From God and the State by Mikhail Bakunin
Obsession is misunderstood.
People think it’s a weakness. They think it’s desperation. They imagine trembling hands and unanswered messages and someone losing themselves over another person.
They’re wrong.
Obsession is focus sharpened to a blade.
It is what happens when the mind refuses dilution. When desire refuses moderation. When attention stops being polite and starts being absolute.
Most people skim through life. I don’t. I don’t skim emotions. I don’t skim interests. I don’t skim people. When I want something, I lean in until it consumes oxygen.
And that is where the fear begins — not mine. Theirs.
Because obsession is power when it is conscious.
Unconscious obsession is chaos. It begs. It chases. It dissolves.
Conscious obsession studies. It measures. It waits. It chooses.
There is a difference between being consumed and deciding to burn.
I have done both.
The anatomy of obsession, if we’re being clinical about it, has layers:
First comes recognition. Something sparks. A mind. A voice. An idea. A body. A possibility.
Then comes fixation. Not in the hysterical sense — in the deliberate one. Patterns are mapped. Weaknesses noted. Depth evaluated. I want to know how far it goes.
Then comes integration. The object of obsession is no longer external.

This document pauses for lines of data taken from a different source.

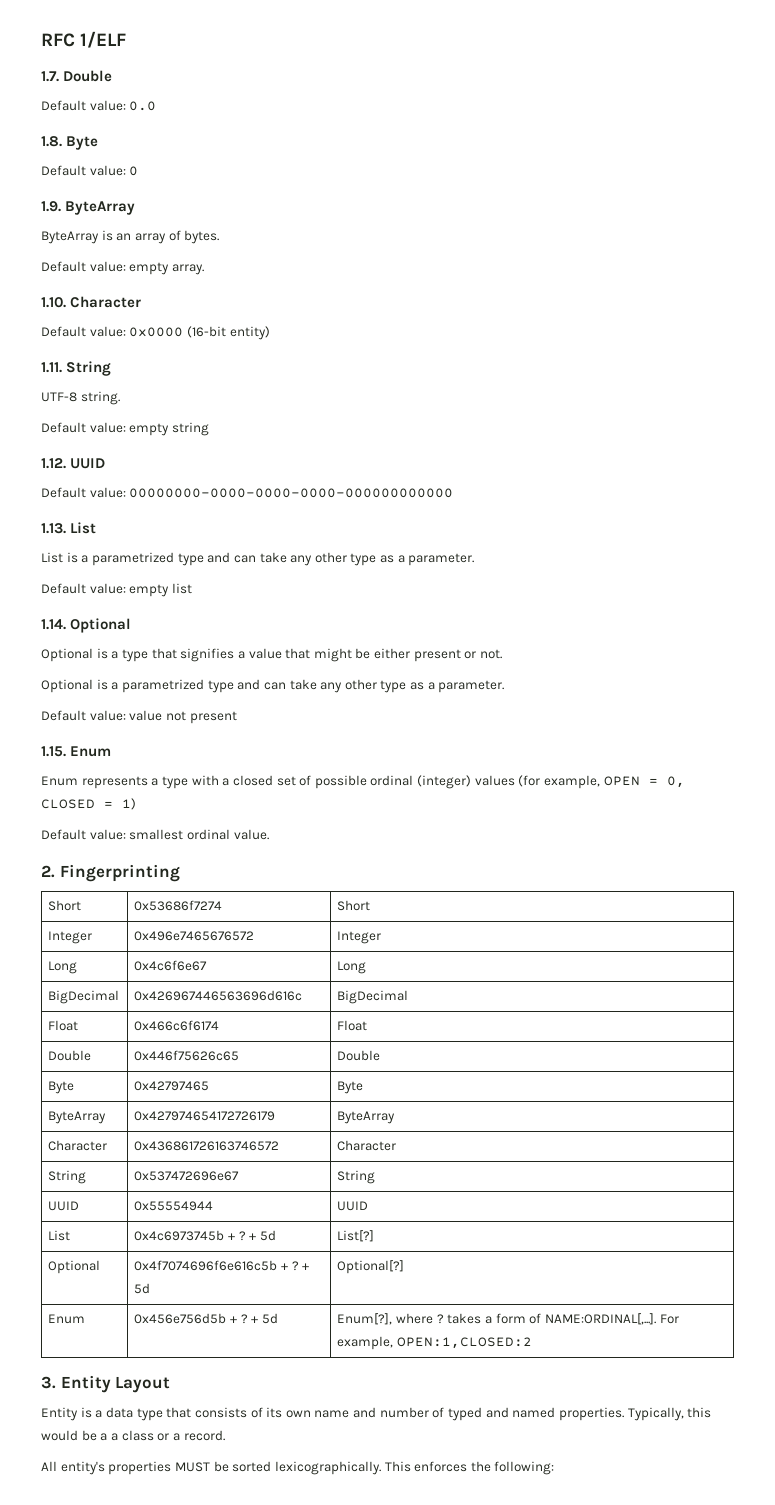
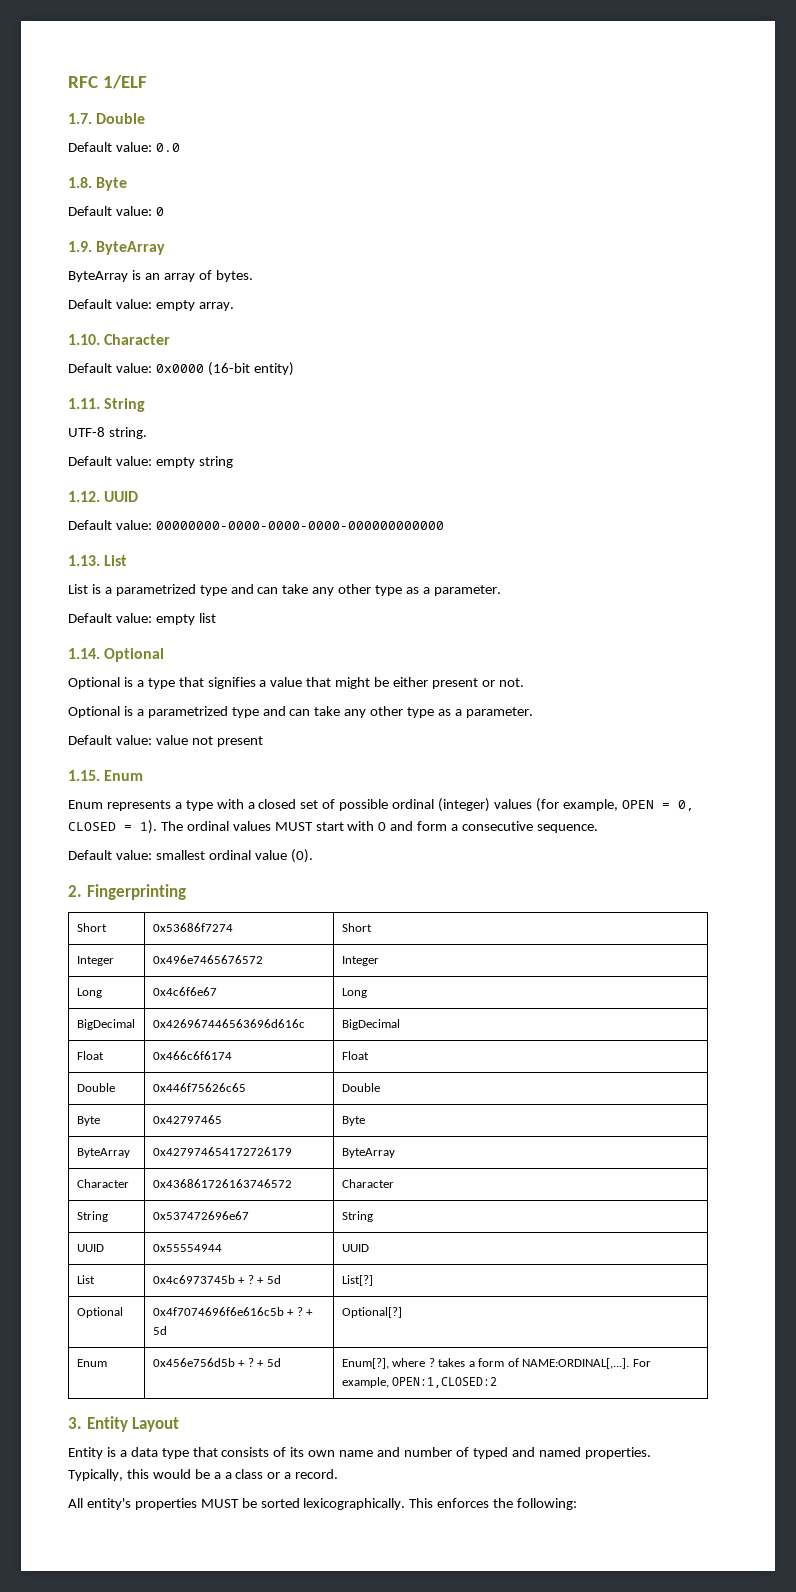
- Enum represents a type with a closed set of possible ordinal (integer) values (for example, OPEN = 0, CLOSED = 1)
+ Enum represents a type with a closed set of possible ordinal (integer) values (for example, OPEN = 0, CLOSED = 1). The ordinal values MUST start with 0 and form a consecutive sequence.
- Default value: smallest ordinal value.
+ Default value: smallest ordinal value (0).

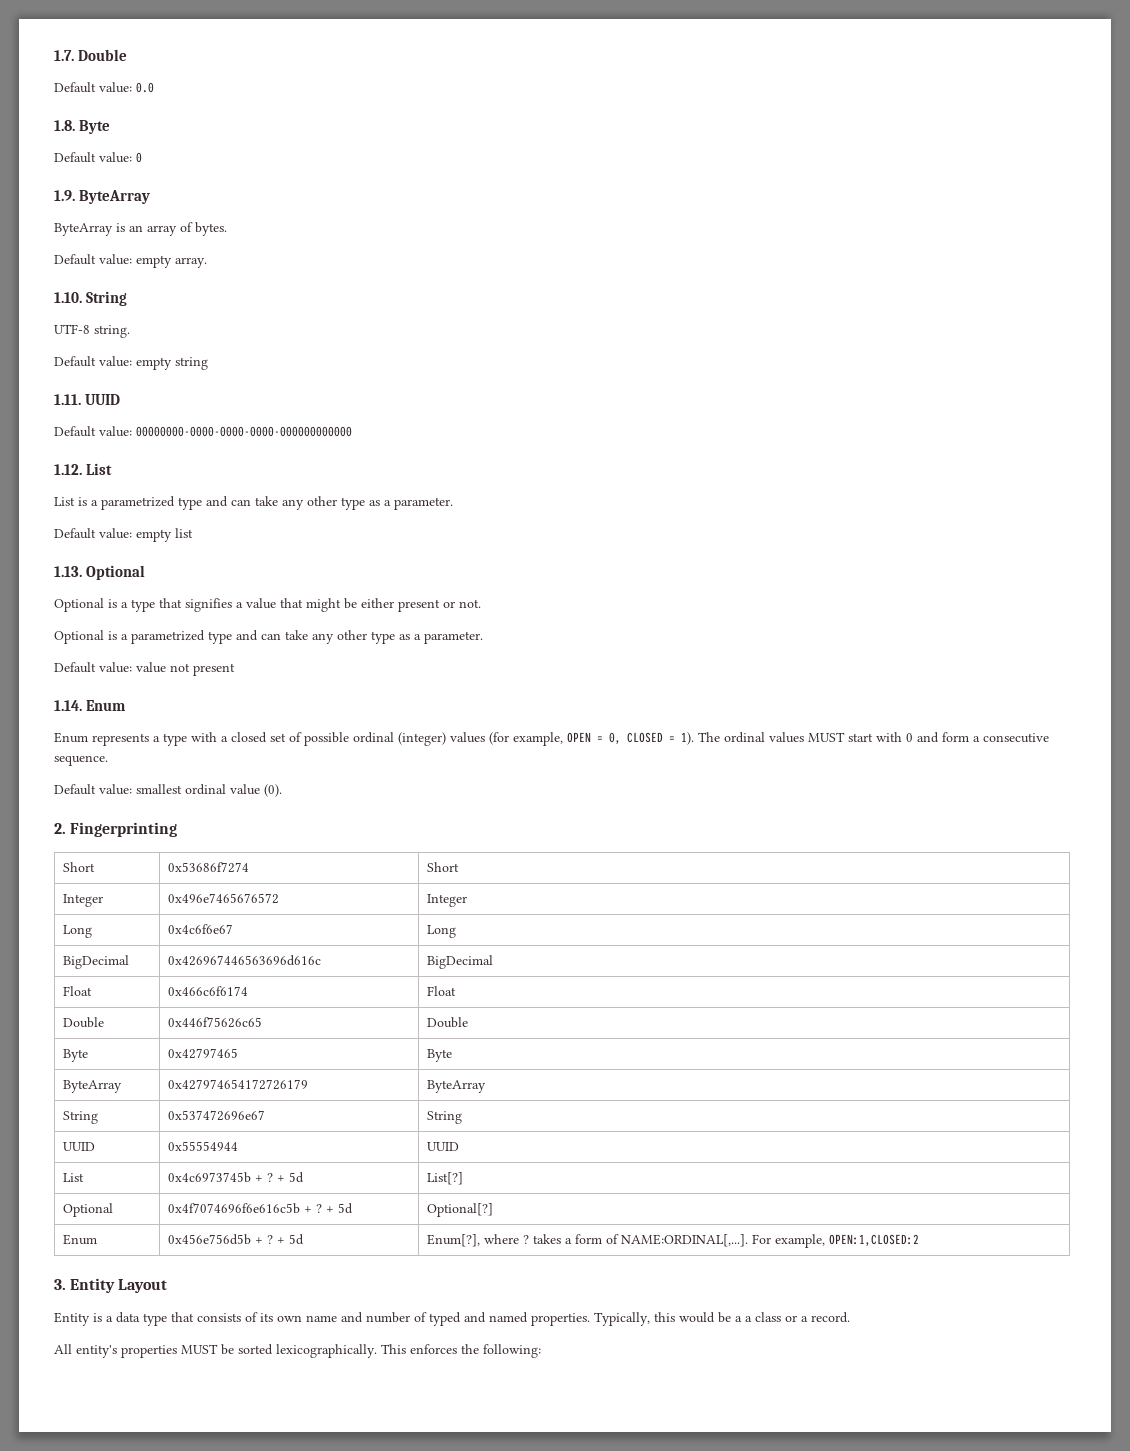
- RFC 1/ELF
- 1.10. Character
- Default value: 0x0000 (16-bit entity)
- 1.11. String
+ 1.10. String
- 1.12. UUID
+ 1.11. UUID
- 1.13. List
+ 1.12. List
- 1.14. Optional
+ 1.13. Optional
- 1.15. Enum
+ 1.14. Enum
- Character | 0x436861726163746572 | Character

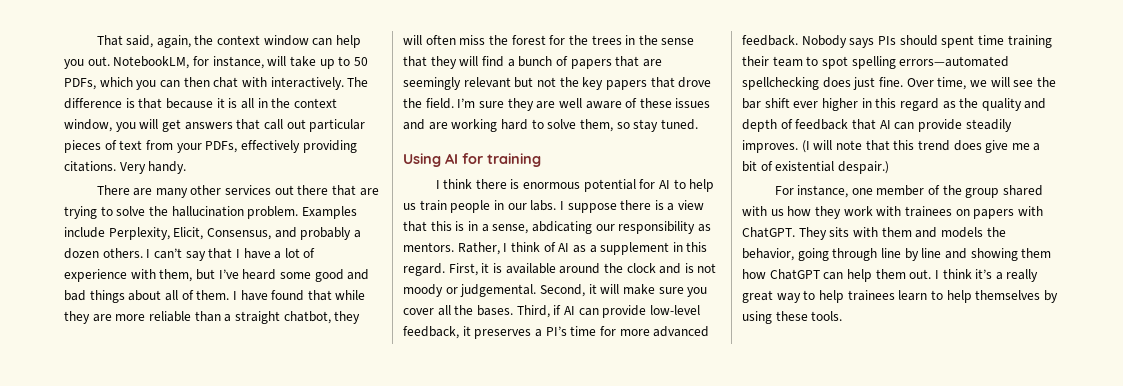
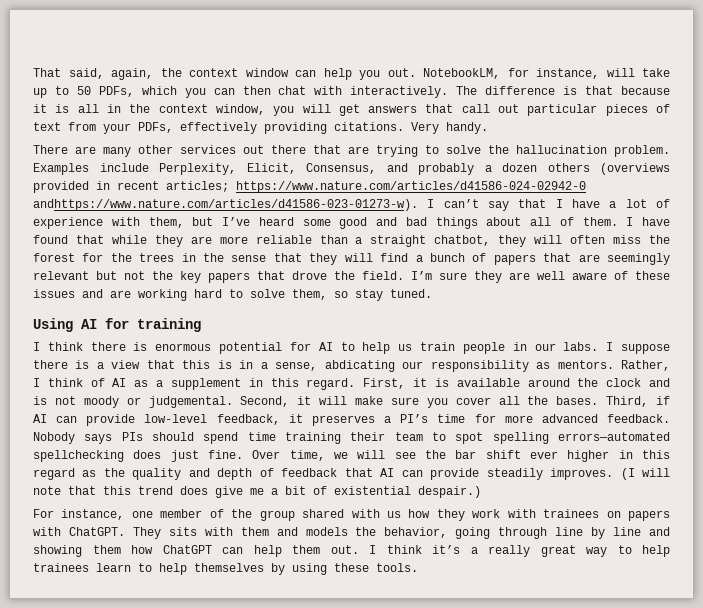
- Examples include Perplexity, Elicit, Consensus, and probably a dozen others. I can’t say that I have a lot of experience with them, but I’ve heard some good and bad things about all of them.
+ Examples include Perplexity, Elicit, Consensus, and probably a dozen others (overviews provided in recent articles; https://www.nature.com/articles/d41586-024-02942-0 andhttps://www.nature.com/articles/d41586-023-01273-w). I can’t say that I have a lot of experience with them, but I’ve heard some good and bad things about all of them.
- Nobody says PIs should spent time training their team to spot spelling errors—automated spellchecking does just fine.
+ Nobody says PIs should spend time training their team to spot spelling errors—automated spellchecking does just fine.

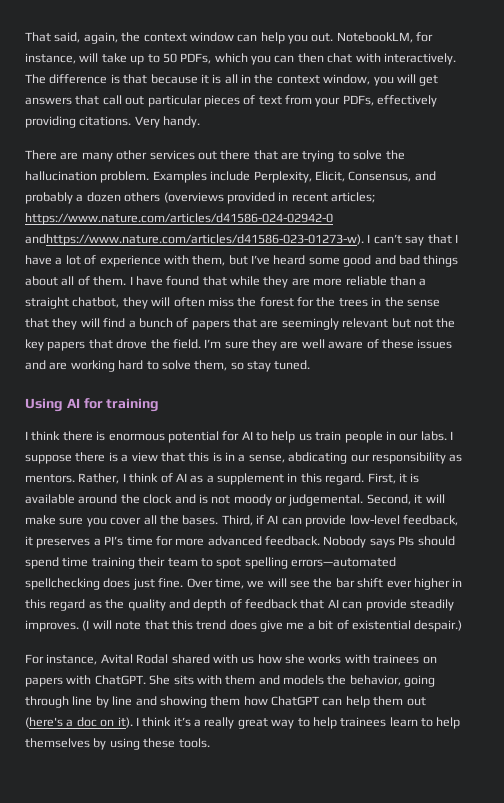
- For instance, one member of the group shared with us how they work with trainees on papers with ChatGPT.
+ For instance, Avital Rodal shared with us how she works with trainees on papers with ChatGPT.
- They sits with them and models the behavior, going through line by line and showing them how ChatGPT can help them out.
+ She sits with them and models the behavior, going through line by line and showing them how ChatGPT can help them out (here's a doc on it).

It is studied until it becomes architecture within me.
This is the part people never understand.
They think obsession is about possession.
It’s not.
It’s about absorption.
But obsession without honesty becomes rot.
And I have no tolerance left for rot.
There was a time I romanticized illusion. Soft lies. Convenient narratives. The kind of mutual delusion that lets two people pretend they are special while ignoring the fractures under the paint.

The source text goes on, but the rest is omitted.